有人认为眼球能逃脱麻痹是因为:如果眼球长期不活动,房水或玻璃体可能会出现缺氧问题。所以眼球必须保持运动——确切地说,眼前节结构需要运动支撑。青光眼患者前房引流功能受损。现在请带我了解夜间睡眠周期。
Because if they were paralyzed, you wouldn't be able to have rapid eye movements. Mhmm. And the other that we later discovered was the inner ear muscle. Some people have argued that the reason the eyeballs are spurred from the paralysis is because if your eyeballs are left for long periods of time inactive, you may get things such as oxygen sort of issues in the aqueous or vitreous humor. And so the eyeballs have to
前眼部的某些结构确实需要保持运动。完全正确。青光眼患者前房引流存在障碍。那么请描述整夜的睡眠弧线。
keep moving of some the anterior eye are are made to require movement. Exactly. People with glaucoma have deficits in in drainage through the anterior chamber. So maybe take me through the arc of a night.
刚入睡时,我会先进入非快速眼动睡眠的浅层阶段(阶段一和阶段二),约20分钟后开始下沉到阶段三和阶段四的深度非快速眼动睡眠。当我从清醒的混沌水域漂向睡眠的浅滩时,心率开始轻微下降,脑电波活动逐渐放缓——清醒时每秒波动20-50次,
When I first fall asleep, I'll go into the light stages of non REM sleep, stages one and two of non REM, and then I'll start to descend down into the deeper stages of non REM sleep. So after about maybe twenty minutes, I'm starting to head down into stage three non REM and then into stage four non REM sleep. And as I'm starting to fall asleep, as I've cast off from the, usually with me, murky waters of wakefulness, and I'm in the shallows of sleep stages one and two, my heart rate starts to drop a little bit. And then my brainwave pattern activity starts to slow down. Normally, I'm awake, it's going up and down maybe twenty, thirty, forty, fifty times a second.
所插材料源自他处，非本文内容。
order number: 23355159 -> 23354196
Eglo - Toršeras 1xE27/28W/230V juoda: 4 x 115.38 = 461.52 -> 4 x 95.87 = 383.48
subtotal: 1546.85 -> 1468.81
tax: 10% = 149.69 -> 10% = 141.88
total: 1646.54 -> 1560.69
进入浅层非快速眼动睡眠后会降至15-20次,深度非快速眼动睡眠时进一步放缓到约8-10次/秒。当进入阶段三和阶段四时,几件非凡之事同时发生:心率显著下降,大脑皮层数十万细胞突然同步放电后又集体静默——这种生理协调程度在其他脑状态下绝无仅有。
As I'm going into light non REM sleep, it will slow down to maybe fifteen, twenty, and then really starts to slow down down to about sort of 10 or eight cycles per second, eight cycle waves per second. Then as I'm starting to move into stages three and four non REM sleep, several remarkable things happen. All of a sudden, my heart rate really does start to drop. Hundreds of thousands of cells in my cortex all decide to fire together, and then they all go silent together. And it's this remarkable physiological coordination of the likes that we just don't see at during any other brain state.
这个状态会持续20-30分钟,至此已完成第一个60-70分钟的睡眠周期。随后我会回升到阶段二非快速眼动睡眠,约80分钟后短暂进入快速眼动睡眠期。嗯。
I will then stay there for about another twenty or thirty minutes. So now I'm maybe sixty or seventy minutes into my first sleep cycle. And then I'll start to rise back up, back up into stage two non REM sleep. And then after about eighty or so minutes, I'll pop up and I'll have a short REM sleep period. Mhmm.
然后我又会再次下沉,进入非快速眼动睡眠,再上升到快速眼动睡眠。你会稳定、重复地这样做,而我每九十分钟就会经历一次。至少这是大多数成年人的平均值。在上半夜,这些九十分钟周期主要由大量的深度非快速眼动睡眠组成。那是我获得第三和第四阶段深度非快速眼动睡眠的时候。
And then back down I go again, down into non REM, up into REM. And you do that reliably, repeatedly, and I will be doing that every ninety minutes. At least that's the average for most adults. In the first half of the night, the majority of those ninety minute cycles are comprised of lots of deep non REM sleep. That's when I get my stage three and four of deep non REM sleep.
一旦我进入下半夜,那种跷跷板式的平衡就会改变,取而代之的是,这些九十分钟周期主要由较轻的非快速眼动睡眠(第二阶段非快速眼动睡眠)和越来越多的快速眼动睡眠组成。
Once I push through to the second half of the night, now that seesaw balance changes, and instead, the majority of those ninety minute cycles are comprised either of this lighter form of non REM sleep, stage two non REM sleep, and much more and increasingly more rapid eye movement sleep.
那么谁受影响更大?是那些缺乏前半夜睡眠的人,还是那些缺乏后半夜睡眠的人?
And who suffers more? Those that lack the early phase and where those that lack the later phase of the night?
这取决于衡量标准是什么。例如,在深度非快速眼动睡眠期间,我们会得到这种效果。它几乎是一种天然的降压药。所以,如果我剥夺了你这种睡眠,第二天我们通常会看到自主神经功能紊乱,通常会出现心率和血压异常。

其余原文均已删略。